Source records
+ + +

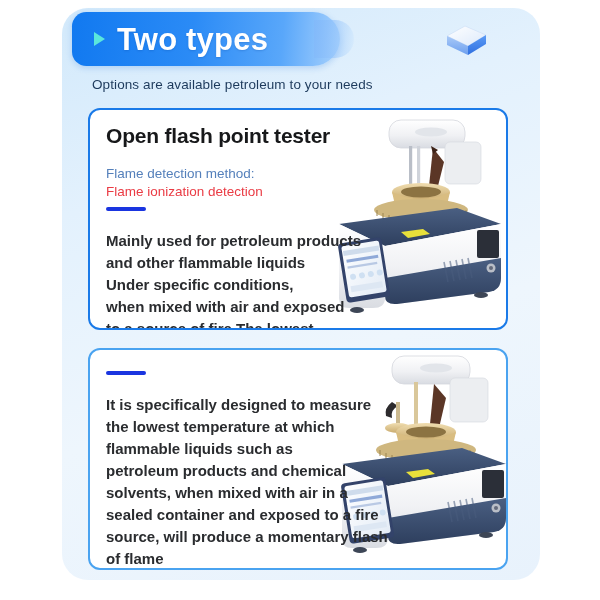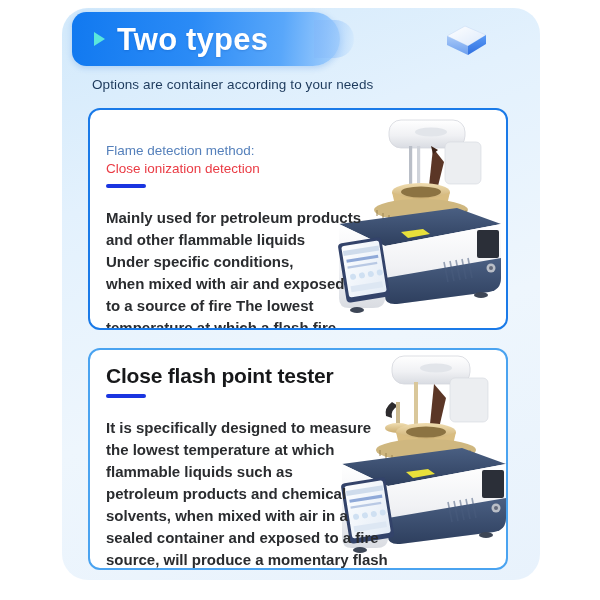--- a/index.html
+++ b/index.html
@@ -171,7 +171,7 @@
     <path d="M27 24 L45 13 L45 22 L27 33 Z" fill="url(#cubeSide)"></path>
   </svg>
 
-  <div class="subtitle">Options are container according to your needs</div>
+  <div class="subtitle">Options are available petroleum to your needs</div>
 
   <div class="card card-1">
 

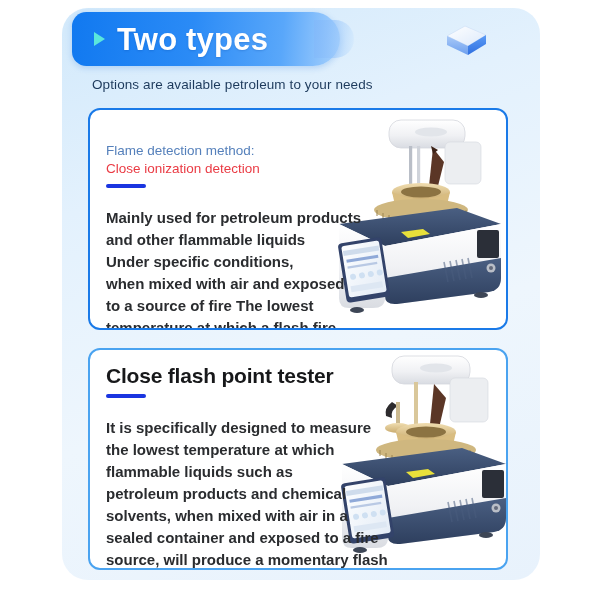--- a/index.html
+++ b/index.html
@@ -269,6 +269,7 @@
     </svg>
 
     <div class="card-body">
+      <div class="card-title">Open flash point tester</div>
       <div class="method-label">Flame detection method:</div>
       <div class="method-value">Close ionization detection</div>
       <div class="accent-bar"></div>

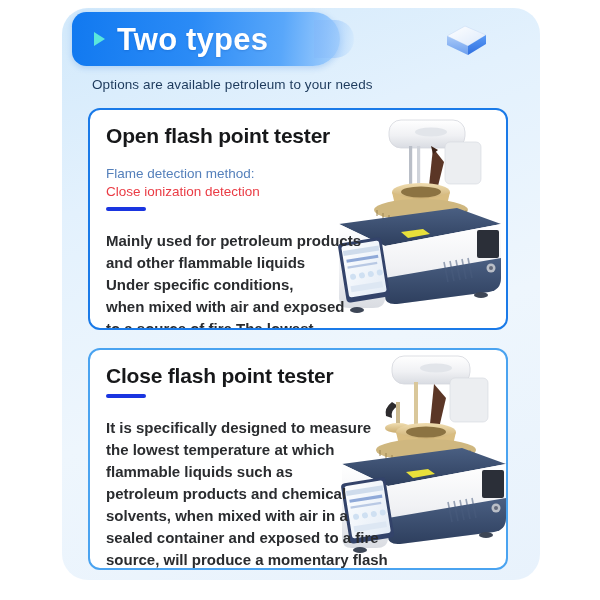--- a/index.html
+++ b/index.html
@@ -271,7 +271,7 @@
     <div class="card-body">
       <div class="card-title">Open flash point tester</div>
       <div class="method-label">Flame detection method:</div>
-      <div class="method-value">Close ionization detection</div>
+      <div class="method-value">Flame ionization detection</div>
       <div class="accent-bar"></div>
       <div class="desc">Mainly used for petroleum products
 and other flammable liquids

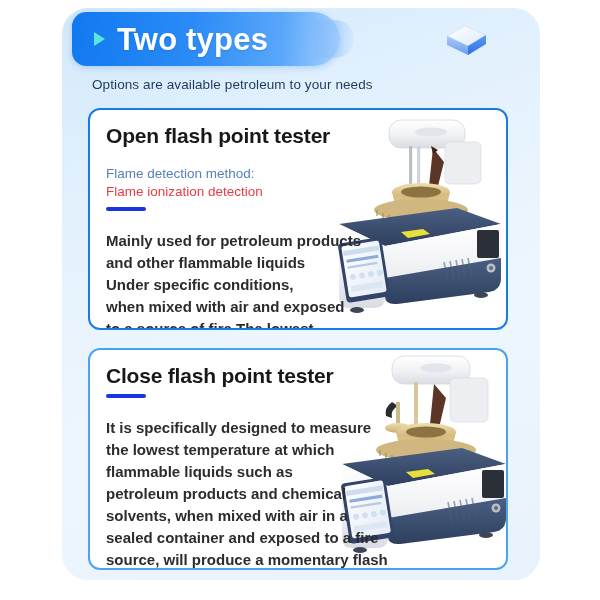--- a/index.html
+++ b/index.html
@@ -379,7 +379,6 @@
     </svg>
 
     <div class="card-body">
-      <div class="card-title">Close flash point tester</div>
       <div class="accent-bar"></div>
       <div class="desc">It is specifically designed to measure
 the lowest temperature at which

+ + +

Problem to work on: Every record should be duplicated exactly, though any picture in it must be left out.

Task output:
--- a/index.html
+++ b/index.html
@@ -171,7 +171,7 @@
     <path d="M27 24 L45 13 L45 22 L27 33 Z" fill="url(#cubeSide)"></path>
   </svg>
 
-  <div class="subtitle">Options are container according to your needs</div>
+  <div class="subtitle">Options are available petroleum to your needs</div>
 
   <div class="card card-1">
 

--- a/index.html
+++ b/index.html
@@ -269,6 +269,7 @@
     </svg>
 
     <div class="card-body">
+      <div class="card-title">Open flash point tester</div>
       <div class="method-label">Flame detection method:</div>
       <div class="method-value">Close ionization detection</div>
       <div class="accent-bar"></div>

--- a/index.html
+++ b/index.html
@@ -271,7 +271,7 @@
     <div class="card-body">
       <div class="card-title">Open flash point tester</div>
       <div class="method-label">Flame detection method:</div>
-      <div class="method-value">Close ionization detection</div>
+      <div class="method-value">Flame ionization detection</div>
       <div class="accent-bar"></div>
       <div class="desc">Mainly used for petroleum products
 and other flammable liquids

--- a/index.html
+++ b/index.html
@@ -379,7 +379,6 @@
     </svg>
 
     <div class="card-body">
-      <div class="card-title">Close flash point tester</div>
       <div class="accent-bar"></div>
       <div class="desc">It is specifically designed to measure
 the lowest temperature at which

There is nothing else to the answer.